Publié le par Rosalie210

Shohei Imamura (1998)

Dr. Akagi (Kanzo Sensei)

Les plus timbrés ne sont pas ceux que l'ont croit semble nous dire Shohei Imamura dans son avant-dernier film, "Kanzo Sensei" (littéralement "Docteur foie"). En effet il nous dépeint comment un petit groupe de marginaux pittoresques tente de s'accrocher à la vie en se tenant les coudes alors même que le Japon sombre dans la barbarie et le chaos dans les mois qui précèdent la fin de la guerre. Le film alterne le burlesque (voire le grotesque) et la violence en montrant comment chacun à sa façon, le Dr Akagi et les déclassés qui gravitent autour de lui tentent de résister au naufrage de leur pays. Néanmoins ils ne sont pas tous traités avec la même profondeur. Le bonze débauché, le chirurgien morphinomane, le prisonnier évadé hollandais et la tenancière de la maison de geishas jouent le rôle de satellites du "couple" principal à savoir le Dr Akagi et son employée, la jeune Sonoko dont le film s'attache à suivre le parcours semé d'embûches. Le Dr Akagi est un homme entre deux âges atteint d'une étrange monomanie. Passant son temps à courir (littéralement!) d'un patient à l'autre, il diagnostique à chaque fois qu'il est atteint du foie (comique de répétition à la Molière garanti!) ce qui lui vaut son surnom un rien méprisant. Pourtant il s'avère qu'il s'agit surtout d'un docteur humain qui tente de soulager (avec du repos et de la nourriture tout simplement!) le supplice que l'attitude insensée de l'armée et de ses chefs au pouvoir inflige à la population.
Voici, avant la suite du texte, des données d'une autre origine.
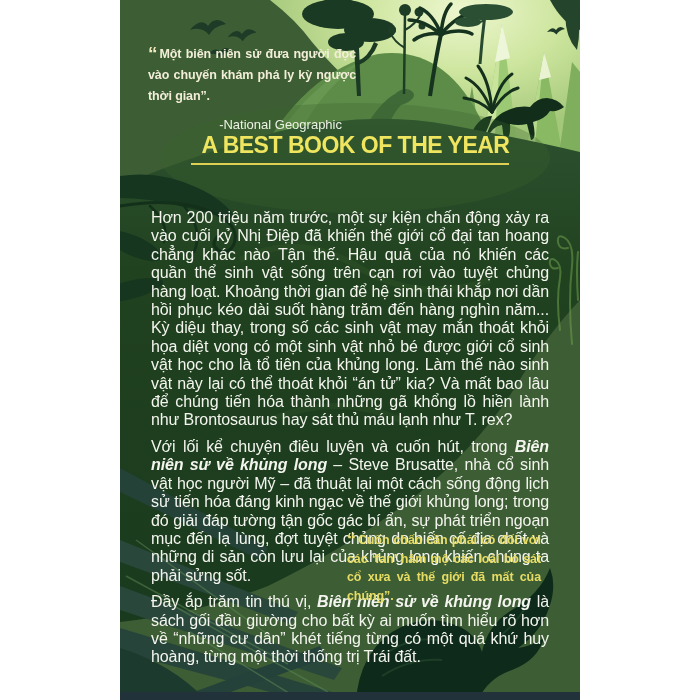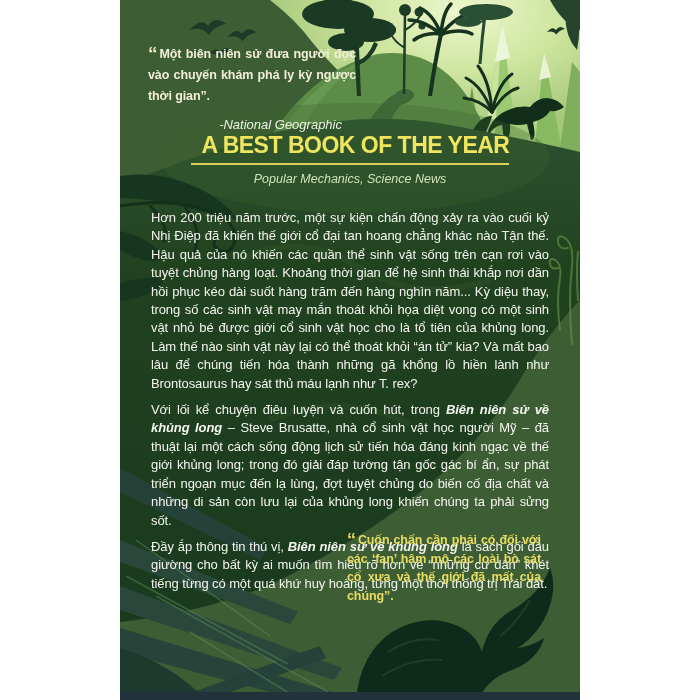--- a/index.html
+++ b/index.html
@@ -16,36 +16,36 @@
 
   
   .quote-top{
     left:28px;top:44px;width:208px;
     color:#f2eed8;font-size:12.5px;font-weight:bold;line-height:21px;
     text-align:justify;letter-spacing:-0.1px;
   }
   .qmark{font-size:19px;color:#f0e9bd;line-height:0;vertical-align:-2px;margin-right:2px;font-weight:bold;}
   .attrib{
     margin-top:7px;text-align:right;padding-right:14px;
-    font-style:italic;font-weight:normal;color:#edf2e5;font-size:13px;letter-spacing:0;
+    font-weight:normal;color:#edf2e5;font-size:13px;letter-spacing:0;
   }
 
   
   .award{left:0;top:130px;width:460px;text-align:center;}
   .award-title{
     color:#efe55f;font-size:23px;font-weight:bold;letter-spacing:-0.5px;
     line-height:30px;margin:0;padding-left:11px;
   }
   .award-underline{width:318px;height:2px;background:#ddd052;margin:3px auto 6px auto;}
   .award-sub{color:#cfe2bd;font-size:12.5px;font-style:italic;line-height:17px;}
 
   
   .body-text{
     left:31px;top:209px;width:398px;
-    color:#f3f5ee;font-size:13px;line-height:18.4px;letter-spacing:-0.1px;
+    color:#f3f5ee;font-size:16px;line-height:18.4px;letter-spacing:-0.1px;
     text-align:justify;
   }
   .body-text p{margin:0 0 8px 0;}
   .bt{font-weight:bold;font-style:italic;}
 
   
   .quote-bottom{
     left:227px;top:531px;width:194px;
     color:#e7dc64;font-size:12.5px;font-weight:bold;line-height:18.5px;
     text-align:justify;letter-spacing:-0.1px;
@@ -222,26 +222,25 @@
   </svg>
 
   <div class="layer quote-top">
     <span class="qmark">“</span><span>Một biên niên sử đưa người đọc vào chuyến khám phá ly kỳ ngược thời gian”.</span>
     <div class="attrib">-National Geographic</div>
   </div>
 
   <div class="layer award">
     <div class="award-title">A BEST BOOK OF THE YEAR</div>
     <div class="award-underline"></div>
-    <div class="award-sub">Popular Mechanics, Science News</div>
   </div>
 
   <div class="layer body-text">
     <p>Hơn 200 triệu năm trước, một sự kiện chấn động xảy ra vào cuối kỷ Nhị Điệp đã khiến thế giới cổ đại tan hoang chẳng khác nào Tận thế. Hậu quả của nó khiến các quần thể sinh vật sống trên cạn rơi vào tuyệt chủng hàng loạt. Khoảng thời gian để hệ sinh thái khắp nơi dần hồi phục kéo dài suốt hàng trăm đến hàng nghìn năm... Kỳ diệu thay, trong số các sinh vật may mắn thoát khỏi họa diệt vong có một sinh vật nhỏ bé được giới cổ sinh vật học cho là tổ tiên của khủng long. Làm thế nào sinh vật này lại có thể thoát khỏi “án tử” kia? Và mất bao lâu để chúng tiến hóa thành những gã khổng lồ hiền lành như Brontosaurus hay sát thủ máu lạnh như T. rex?</p>
     <p><span>Với lối kể chuyện điêu luyện và cuốn hút, trong </span><span class="bt">Biên niên sử về khủng long</span><span> – Steve Brusatte, nhà cổ sinh vật học người Mỹ – đã thuật lại một cách sống động lịch sử tiến hóa đáng kinh ngạc về thế giới khủng long; trong đó giải đáp tường tận gốc gác bí ẩn, sự phát triển ngoạn mục đến lạ lùng, đợt tuyệt chủng do biến cố địa chất và những di sản còn lưu lại của khủng long khiến chúng ta phải sửng sốt.</span></p>
-    <p><span>Đầy ắp thông tin thú vị, </span><span class="bt">Biên niên sử về khủng long</span><span> là sách gối đầu giường cho bất kỳ ai muốn tìm hiểu rõ hơn về “những cư dân” khét tiếng từng có một quá khứ huy hoàng, từng một thời thống trị Trái đất.</span></p>
+    <p><span>Đầy ắp trăm tin thú vị, </span><span class="bt">Biên niên sử về khủng long</span><span> là sách gối đầu giường cho bất kỳ ai muốn tìm hiểu rõ hơn về “những cư dân” khét tiếng từng có một quá khứ huy hoàng, từng một thời thống trị Trái đất.</span></p>
   </div>
 
   <div class="layer quote-bottom">
     <span class="qmark">“</span><span>Cuốn chấn cần phải có đối với các ‘fan’ hâm mộ các loài bò sát cổ xưa và thế giới đã mất của chúng”.</span>
   </div>
 
 </div>
 
 </body></html>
On comprend également que c'est par choix qu'il a préféré s'enterrer dans un trou perdu plutôt que de briller en tant que chercheur dans la capitale même s'il est tiraillé entre son besoin d'aider son prochain et son désir de reconnaissance (qui s'avère être mortifère). A la demande de son père, il prend Sonoko sous sa protection. Elle qui a toujours vécu dans l'idée que les hommes étaient fondamentalement intéressés découvre ce qu'est l'abnégation. De même que les villageois considèrent Akagi comme un charlatan, elle est à leurs yeux une putain qui doit leur rendre des "services" alors que lui essaye justement de la sortir de la prostitution*. Sonoko emploie alors toute son énergie à se faire aimer du docteur non pour qu'il cesse de se dévouer mais pour qu'il renoue avec la vie alors même que la mort s'abat sur leurs compagnons d'infortune et que lui-même est hanté par des visions de son fils décédé se livrant à de monstrueuses expérimentations médicales en Mandchourie.

* Il y a d'ailleurs une scène qui semble fortement s'inspirer de "L'Empire des sens" de Nagisa Oshima.